Collected data entries
* * *
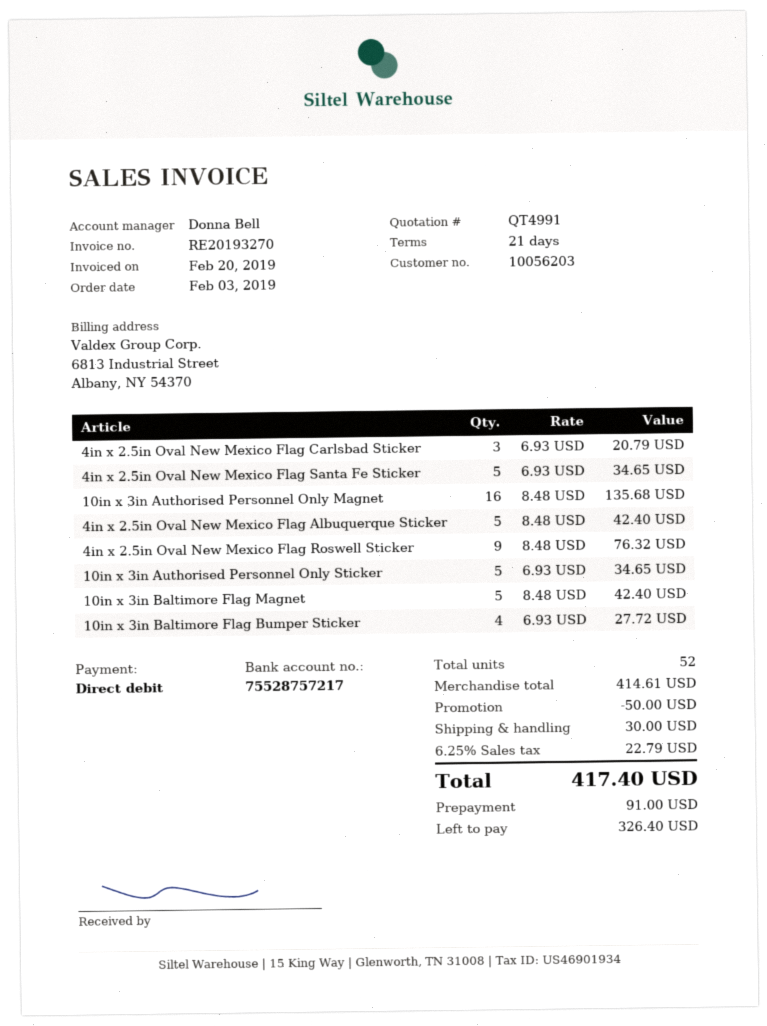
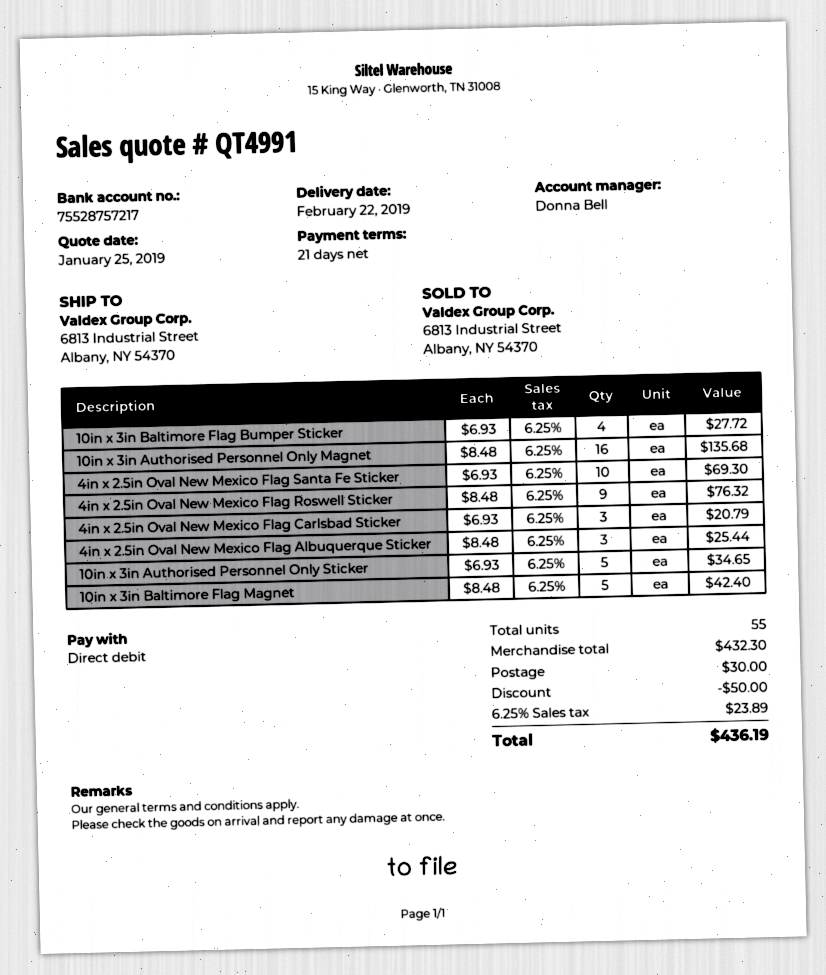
4in x 2.5in Oval New Mexico Flag Santa Fe Sticker: 5 x 6.93 = 34.65 -> 10 x 6.93 = 69.30
4in x 2.5in Oval New Mexico Flag Albuquerque Sticker: 5 x 8.48 = 42.40 -> 3 x 8.48 = 25.44
total quantity: 52 -> 55
subtotal: 414.61 -> 432.30
tax: 6.25% = 22.79 -> 6.25% = 23.89
total: 417.40 -> 436.19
* * *
Problem description
What needs duplicating is the run of lines from the one containing "total quantity: 52 -> 55" through the last line of the entries above, exact and complete.

Answer section
total quantity: 52 -> 55
subtotal: 414.61 -> 432.30
tax: 6.25% = 22.79 -> 6.25% = 23.89
total: 417.40 -> 436.19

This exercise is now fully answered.